LeCun Says He's "Not So Interested in LLMs Anymore," Focuses on World Models, Memory, Reasoning

Neural pathways diverge beyond language models | AI pioneer LeCun's four frontiers | Holographic data visualization | Future intelligence framework

In a surprising turn amidst the global frenzy over generative AI, Yann LeCun, Meta's Chief AI Scientist and a foundational figure in deep learning, declared he's shifting his focus away from the dominant technology of the moment: Large Language Models (LLMs). Speaking at the NVIDIA GTC 2025 conference, the Turing Award winner suggested the most exciting frontiers lie elsewhere.

While acknowledging the rapid progress and widespread adoption of LLMs, the Meta AI chief indicated that, from a research perspective, the core challenges are moving into a different phase, End of Miles notes. For LeCun, the truly groundbreaking work needed for the next leap in artificial intelligence involves tackling capabilities that current language-focused models struggle with.

Why Look Beyond Language Models?

LeCun positions current LLM development as increasingly incremental. "I'm not so interested in LLMs anymore," he stated plainly during a conversation with NVIDIA's Chief Scientist Bill Dally. "They're kind of the last thing. They are in the hands of industry product people, kind of improving at the margin, trying to get more data, more compute, generating synthetic data."

"I think there are more interesting questions in four areas..." Yann LeCun, Chief AI Scientist, Meta

Instead of further optimizing LLMs, the deep learning pioneer is looking toward challenges he believes are more fundamental to achieving more advanced machine intelligence. His focus has shifted to areas that might seem like "obscure academic papers" today but could define the field five years from now.

The Four Frontiers Driving Future AI

LeCun outlined four specific areas ripe for breakthroughs: "how you get machines to understand the physical world, how you get them to have persistent memory, which not too many people talk about, and then the last two are how you get them to reason and plan." He emphasized that achieving proficiency in these areas, particularly understanding the complexities of the real world, demands entirely different approaches than those used for language.

"It's much more difficult to deal with the real world than to deal with language. The type of architectures we need for systems that can really deal with the real world is completely different from the ones we deal with at the moment." Yann LeCun

He pointed out that humans develop intuitive models of physics within the first few months of life – understanding how objects interact, the consequences of actions like pushing or squeezing.

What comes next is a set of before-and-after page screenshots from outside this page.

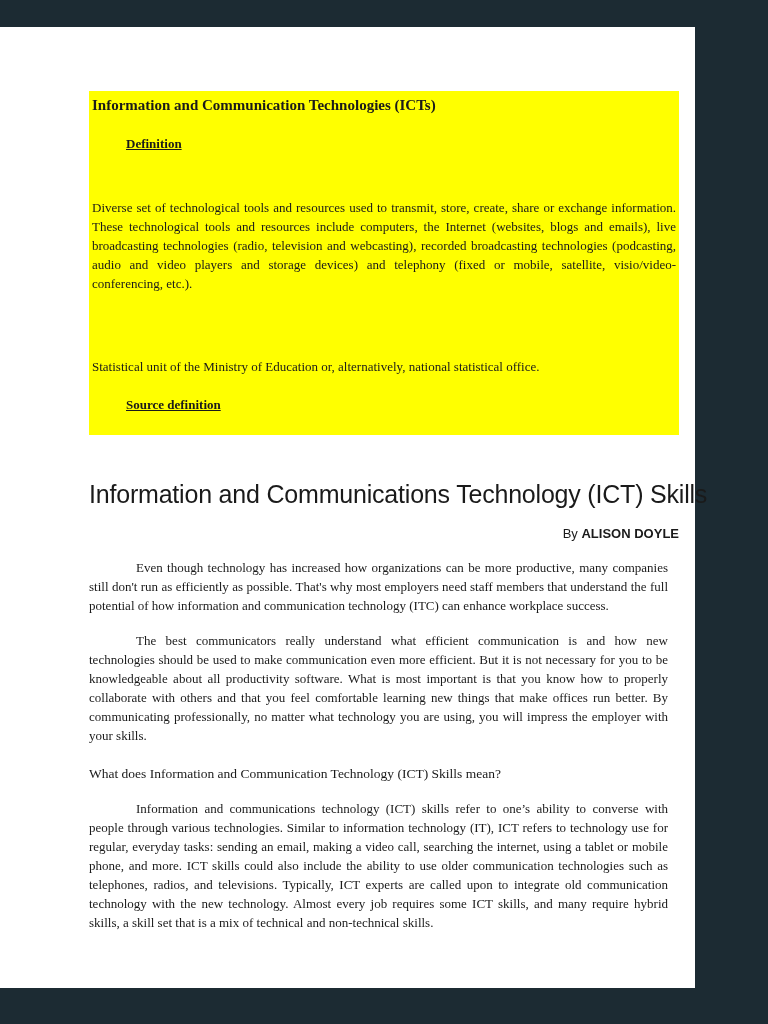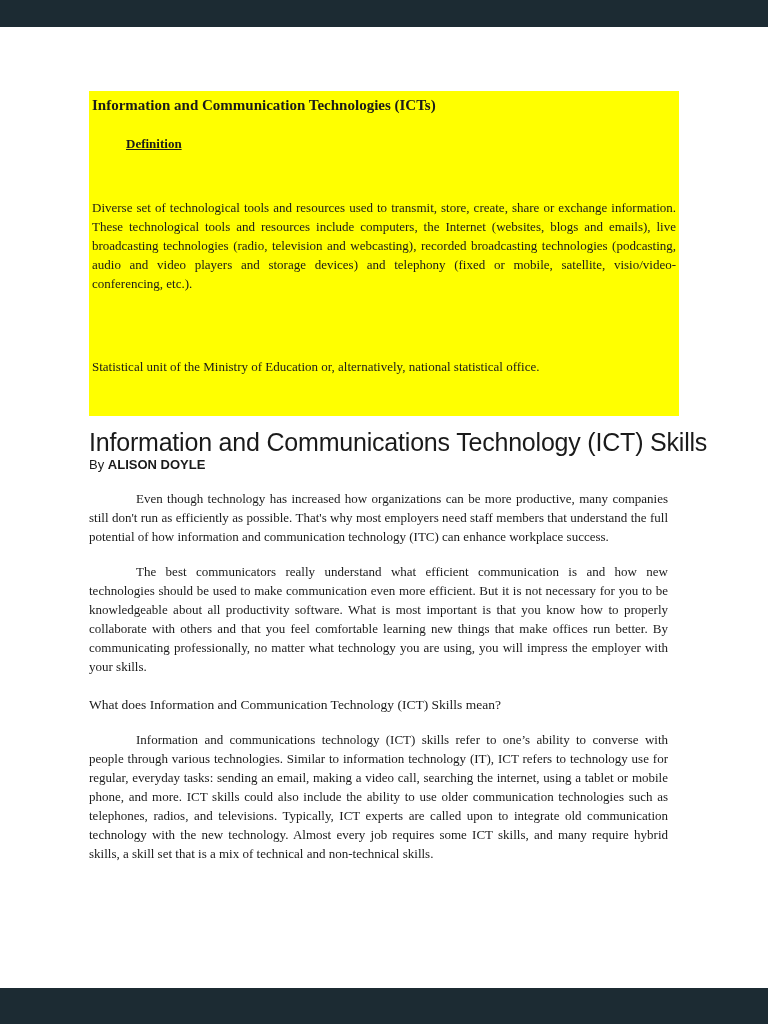"Information and Communication" .doc-page { width: 768px -> 695px }
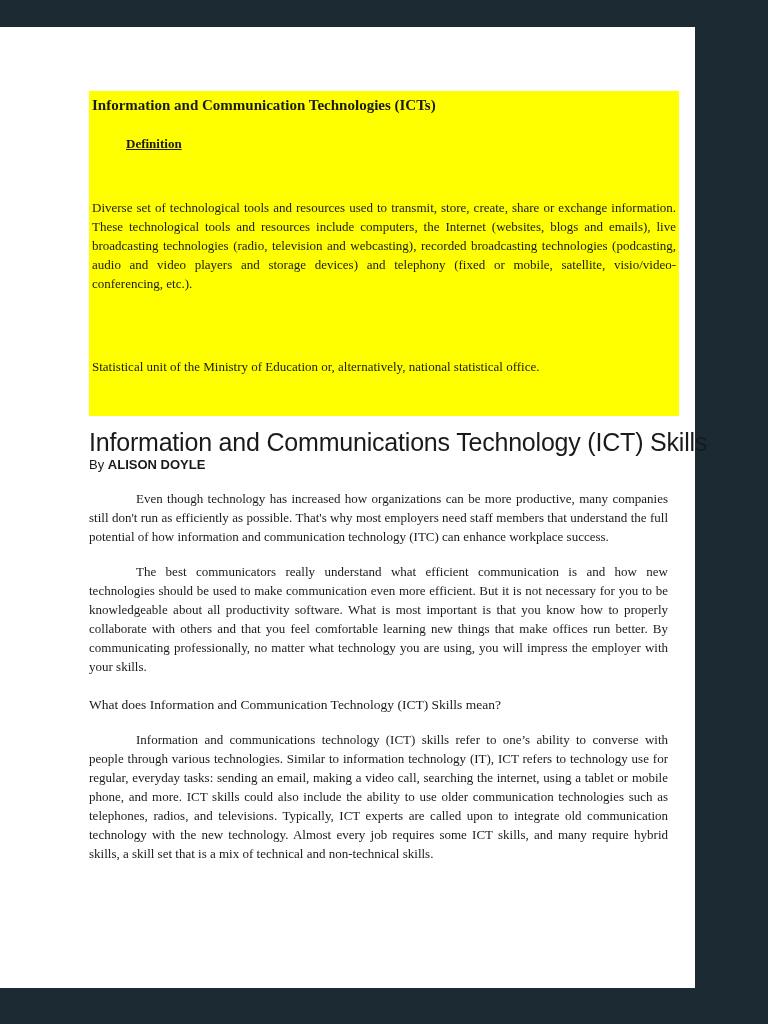"Source definition" div.hl-heading { html: none -> <div>Source definition</div> }
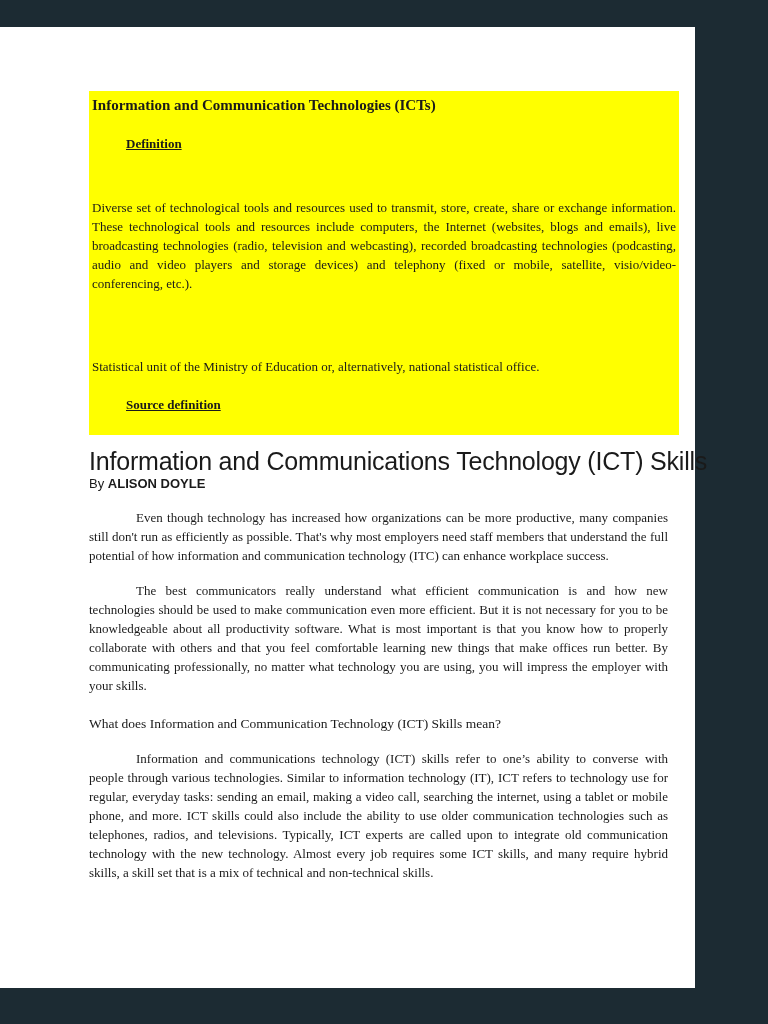"Information and Communications Technology (ICT) Skills" .article-title { margin: 13px 0 0 0 -> 46px 0 0 0 }
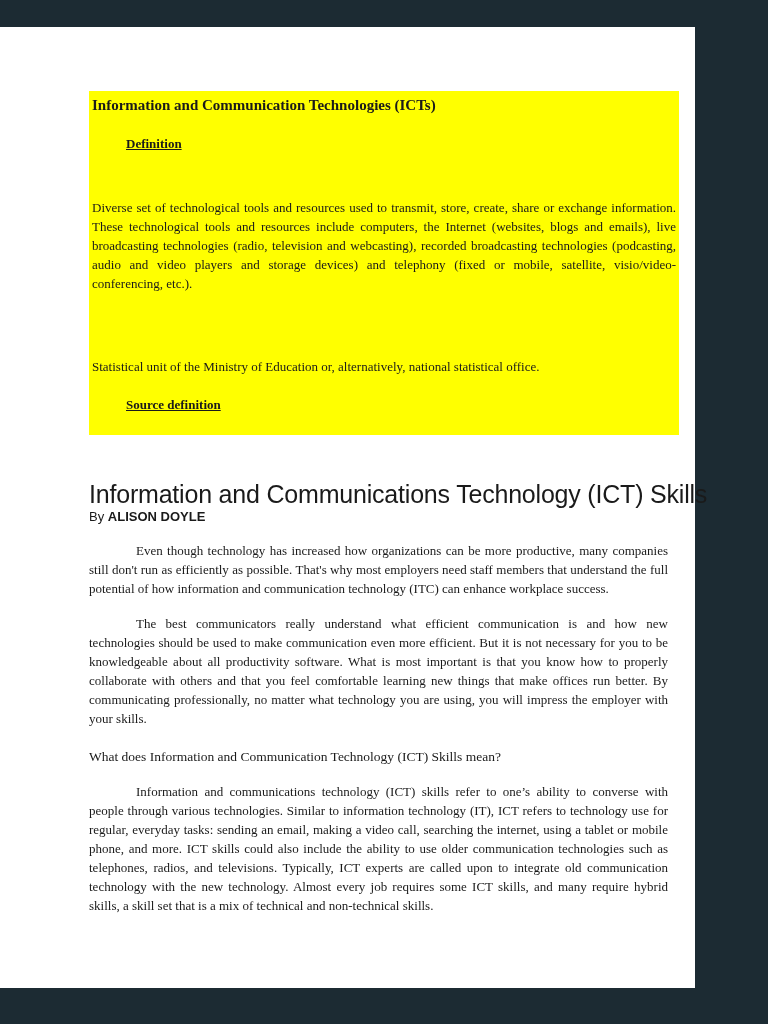"By ALISON DOYLE" .byline { margin-top: 0 -> 17px; text-align: none -> right }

Building AI that can similarly learn and utilize such "world models" is paramount, LeCun argues, and current token-prediction methods used by LLMs fall short for these high-dimensional, continuous real-world problems.

Rethinking AI Reasoning

While acknowledging efforts to make LLMs reason, LeCun finds current methods lacking. "In my opinion, it's a very simplistic way of viewing reasoning," the NYU professor asserted. "I think there are probably better ways of doing this." True reasoning and planning, in his view, involve predicting future states of the world based on potential actions within an abstract representational space – not merely generating plausible sequences of words or tokens.

"That's the real way that all of us do planning and reasoning. We don't do it in token space." The AI Specialist

What's Next?

LeCun believes the concepts underpinning these four frontiers – enabling AI to grasp physical reality, remember information persistently, and perform robust reasoning and planning – represent the path toward what he terms Advanced Machine Intelligence (AMI). While cautioning against hype and noting the historical tendency for researchers to prematurely declare victory, he estimates that researchers might get a handle on these concepts at a small scale within "three to five years," potentially paving the way for human-level capabilities within a decade or so. For now, though, his sights are set firmly beyond the current LLM paradigm.